For a drama tackling financial woe, it came off more as a tame beast BUT still watchable, none the same.
Financial TV host Lee Gates (George Clooney) and his producer Patty (Julia Roberts) are put in an extreme situation when an irate investor (Jack O’Connell) takes over their studio.
I originally avoided this at the cinema. The trailers did nothing for me. After the dense but hard hitting arrival of The Big Short, I thought this was going to be a cheap rip off jumping on the band wagon.
BUT old Ma and Pa told Mr Over Critical to give it a go AND . . .
After 15 minutes, I was ready to switch it off. I know there are OTT financial shows like Money Monster in real life BUT watching Clooney strut around a news studio with a golden top hat to a bit of R ‘n’ B did nothing to win me over.
It tried to be like The Newsroom. The script desperate to deliver that quick pitter-patter that only Aaron Sorkin can master.
I know Clooney’s arrogant protagonist was supposed to be smug BUT I really didn’t like him.
Roberts was on the side lines far too much and a gag involving erectile dysfunction cream among the crew almost had me change the channel there and then.
It was all a little too disjointed. The film kept flicking back and forth to random places all over the world with no explanation. I was struggling to keep up.
However . . .
Once Jack O’Connell made his introduction, my interest was finally peaked and what ensued was a highly watchable and engaging little thriller.

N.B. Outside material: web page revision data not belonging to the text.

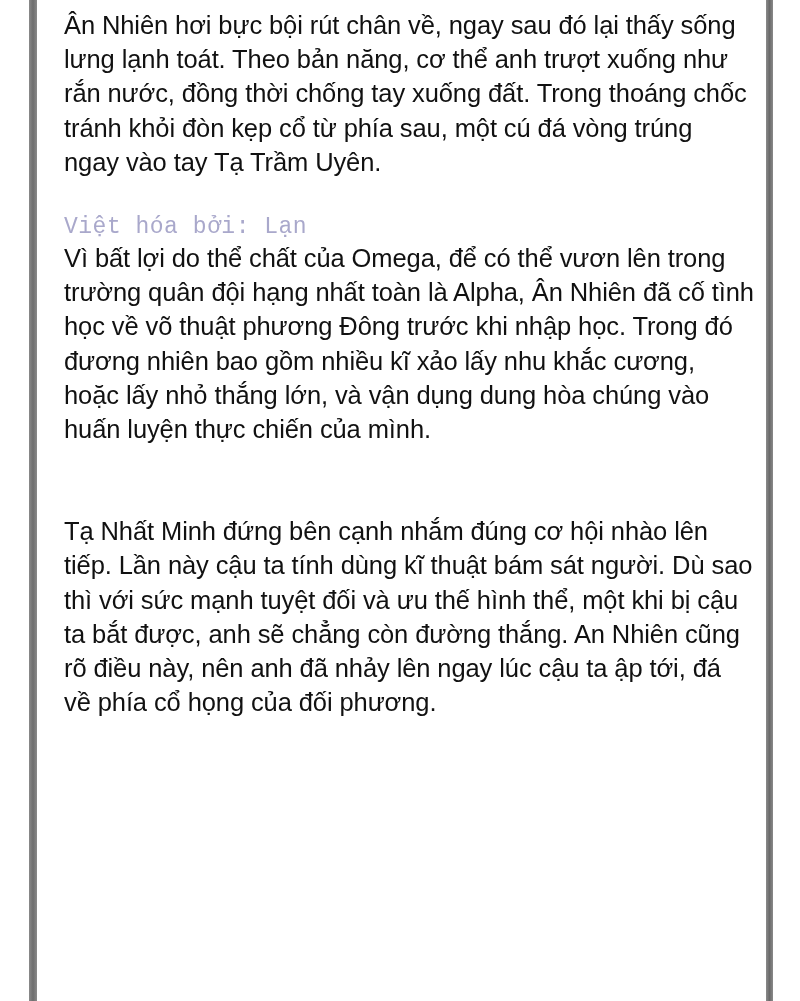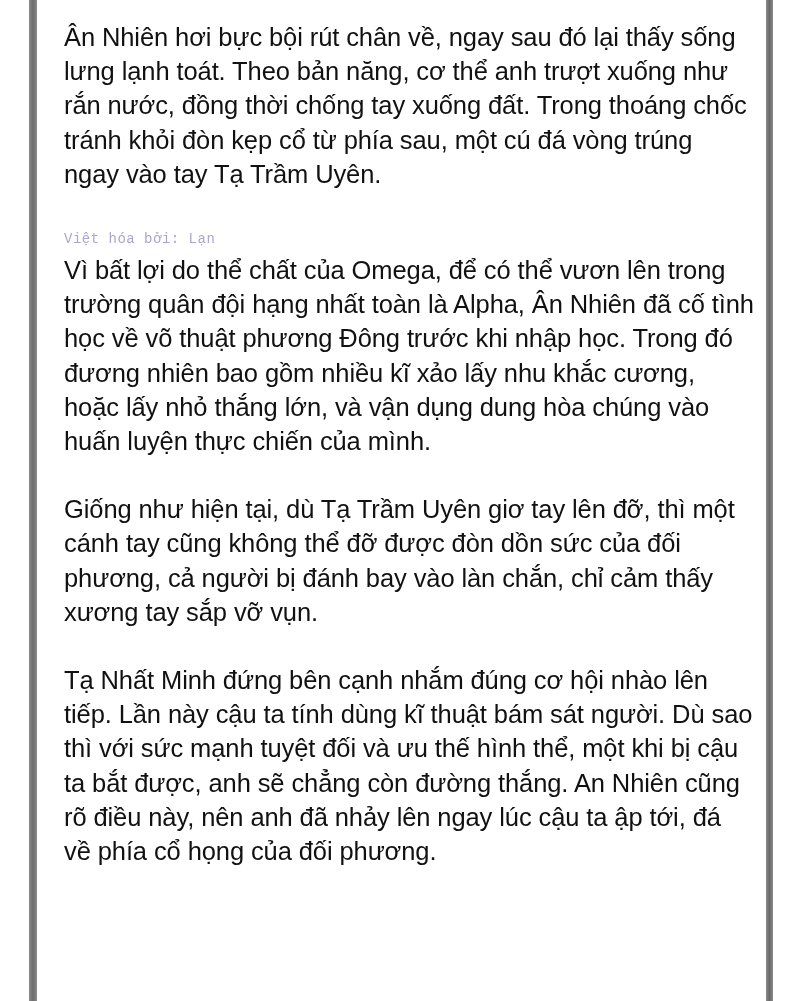--- a/index.html
+++ b/index.html
@@ -18,7 +18,7 @@
     background: linear-gradient(to right, #8a8a8a, #6a6a6a 50%, #8a8a8a);
   }
   .content {
-    position: absolute; left: 64px; top: 20px; width: 690px;
+    position: absolute; left: 64px; top: 8px; width: 690px;
     color: #111111;
     font-size: 25.5px;
     line-height: 34.2px;

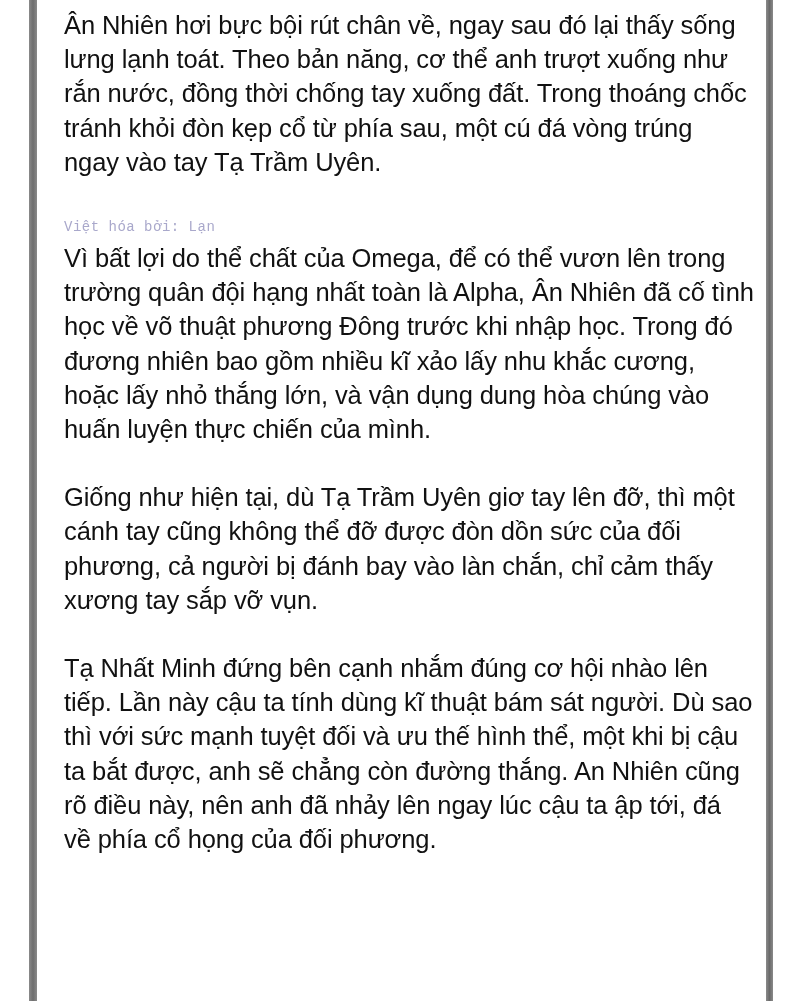--- a/index.html
+++ b/index.html
@@ -28,7 +28,7 @@
   .gap { height: 34px; }
   .credit {
     font-family: "Liberation Mono", "DejaVu Sans Mono", monospace;
-    font-size: 14px;
+    font-size: 23px;
     line-height: 24px;
     color: #a9a8cb;
     margin: 2px 0 2px 0;

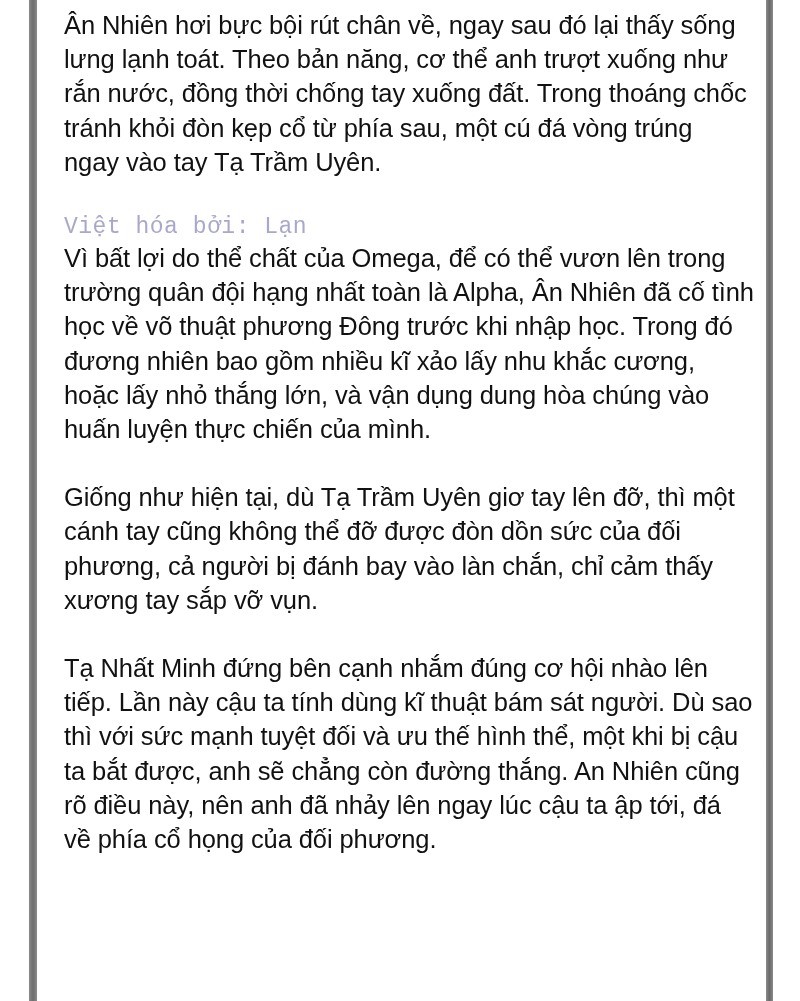--- a/index.html
+++ b/index.html
@@ -47,7 +47,6 @@
   <div class="credit">Việt hóa bởi: Lạn</div>
   <p class="para">Vì bất lợi do thể chất của Omega, để có thể vươn lên trong trường quân đội hạng nhất toàn là Alpha, Ân Nhiên đã cố tình học về võ thuật phương Đông trước khi nhập học. Trong đó đương nhiên bao gồm nhiều kĩ xảo lấy nhu khắc cương, hoặc lấy nhỏ thắng lớn, và vận dụng dung hòa chúng vào huấn luyện thực chiến của mình.</p>
   <div class="gap"></div>
-  <p class="para">Giống như hiện tại, dù Tạ Trầm Uyên giơ tay lên đỡ, thì một cánh tay cũng không thể đỡ được đòn dồn sức của đối phương, cả người bị đánh bay vào làn chắn, chỉ cảm thấy xương tay sắp vỡ vụn.</p>
   <div class="gap"></div>
   <p class="para">Tạ Nhất Minh đứng bên cạnh nhắm đúng cơ hội nhào lên tiếp. Lần này cậu ta tính dùng kĩ thuật bám sát người. Dù sao thì với sức mạnh tuyệt đối và ưu thế hình thể, một khi bị cậu ta bắt được, anh sẽ chẳng còn đường thắng. An Nhiên cũng rõ điều này, nên anh đã nhảy lên ngay lúc cậu ta ập tới, đá về phía cổ họng của đối phương.</p>
 </div>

I’m not the biggest fan of the Skins star. Don’t ask me why, there’s just something about him. BUT his performance was fantastic. He stole the show and once Lee (Clooney) realised the abuse of his own power, things really got going.
It was quite tense as he tried to negotiate with the volatile Kyle (O’Connell) on live TV. Clad in a vest of Semtex with the world watching. The questions piling up as the news team tried to seek out any information on their captor.
I was relieved when Roberts was brought into the fold. Working that Ocean’s Eleven magic with Clooney yet again.
It wasn’t long before we discovered that Kyle had lost all his money investing in the wrong company. All thanks to a certain TV show. BUT his anger wasn’t just at his own loss. It was at the very corporation who got away with it.
Millions of stockholder’s hard earned cash lost because of a ‘glitch’. No explanation. Nothing.
As the mystery unfolded, Lee faced a crisis of conscience (making Clooney a lot more tolerable and likeable). It was interesting how the tide changed from a single search for answers to a quest for justice.
The supporting cast delivered somewhat of a mixed bag.
Caitriona Balfe’s (Outlander) performance left a little to be desired. Her Irish/American twang didn’t help matters and I’m not sure whether it was the lines or her delivery BUT she made the character a lot flatter than she should have been.
A shame considering how instrumental her character became as the team discovered more than they bargained for.
Breaking Bad’s Giancarlo Esposito was completely wasted in his role as Captain Powell. Anyone could have played him. Emily Meade (NERVE) made more of an impression in those five minutes as Kyle’s pregnant girlfriend.
The dumbing down of the financial guff made it easily accessible and understandable BUT still tapped into that Big Short territory. The political speeches aimed at the big wigs were a little hammy in parts.
I say big wigs. The whole of Wall Street personified in the form of McNulty from The Wire. Sorry, Walt Camby. A greedy CEO with no S.O.U.L. Dominic West played the part of the sleazy exec well.
It may have been a little OTT as Lee brought the show right to the ruthless crook’s doorstep BUT it still hit home.
Raising valid points and questioning how these corporations could play with people’s money with such ease. No restrictions, no regulations. Shocking.
Despite a stuttering opener, Money Monster overcome its hurdles to deliver a satisfying and emotional finale as everything came to a head with a long awaited confrontation that pieced together all the disjointed scenes (That were bugging the hell out of me).
Worth a gander if you’ve got 90 minutes to kill.